▸ Source data:

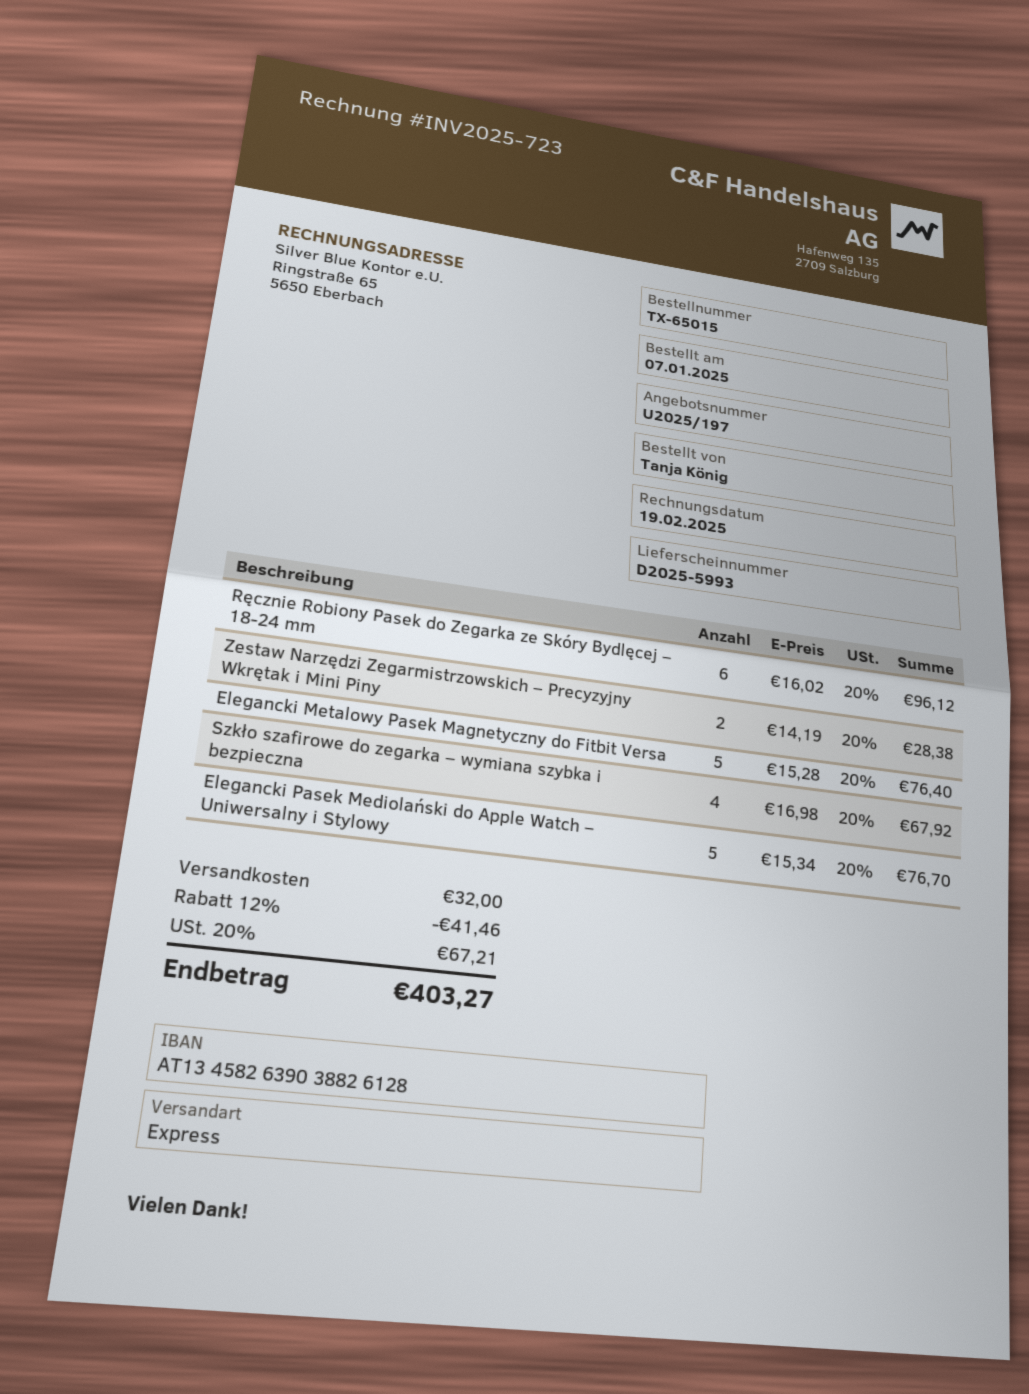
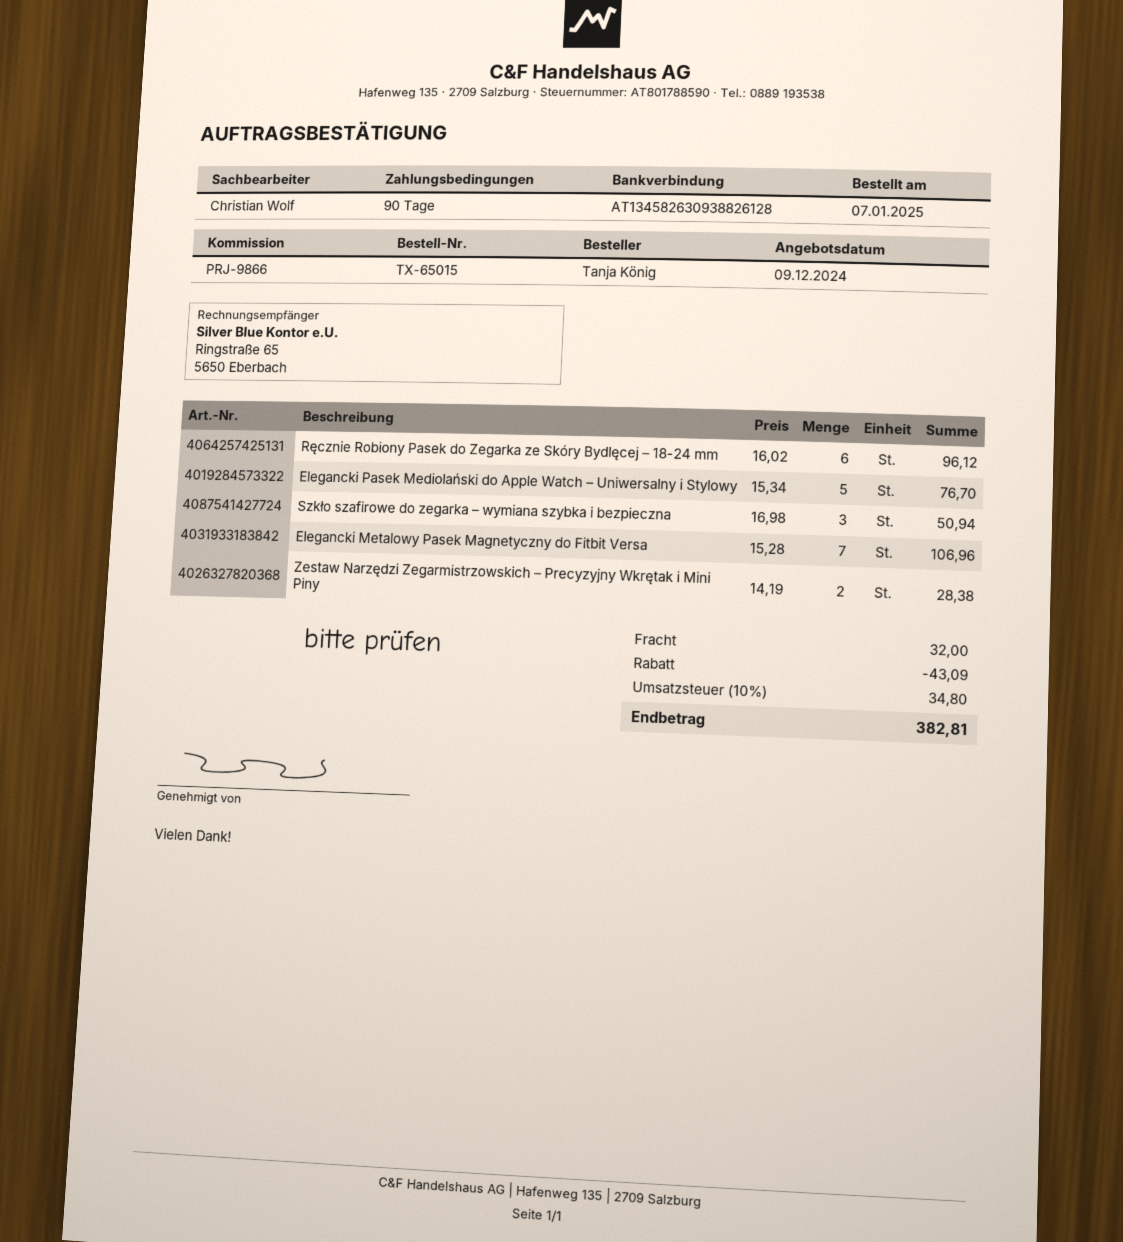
bank account: AT134582639038826128 -> AT134582630938826128
Elegancki Metalowy Pasek Magnetyczny do Fitbit Versa: 5 x 15.28 = 76.40 -> 7 x 15.28 = 106.96
Szkło szafirowe do zegarka – wymiana szybka i bezpieczna: 4 x 16.98 = 67.92 -> 3 x 16.98 = 50.94
discount: 41.46 -> 43.09
tax: 20% = 67.21 -> 10% = 34.80
total: 403.27 -> 382.81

▸ Work required: An exact reproduction of the material is needed, without its images.

▸ Output of the task:
bank account: AT134582639038826128 -> AT134582630938826128
Elegancki Metalowy Pasek Magnetyczny do Fitbit Versa: 5 x 15.28 = 76.40 -> 7 x 15.28 = 106.96
Szkło szafirowe do zegarka – wymiana szybka i bezpieczna: 4 x 16.98 = 67.92 -> 3 x 16.98 = 50.94
discount: 41.46 -> 43.09
tax: 20% = 67.21 -> 10% = 34.80
total: 403.27 -> 382.81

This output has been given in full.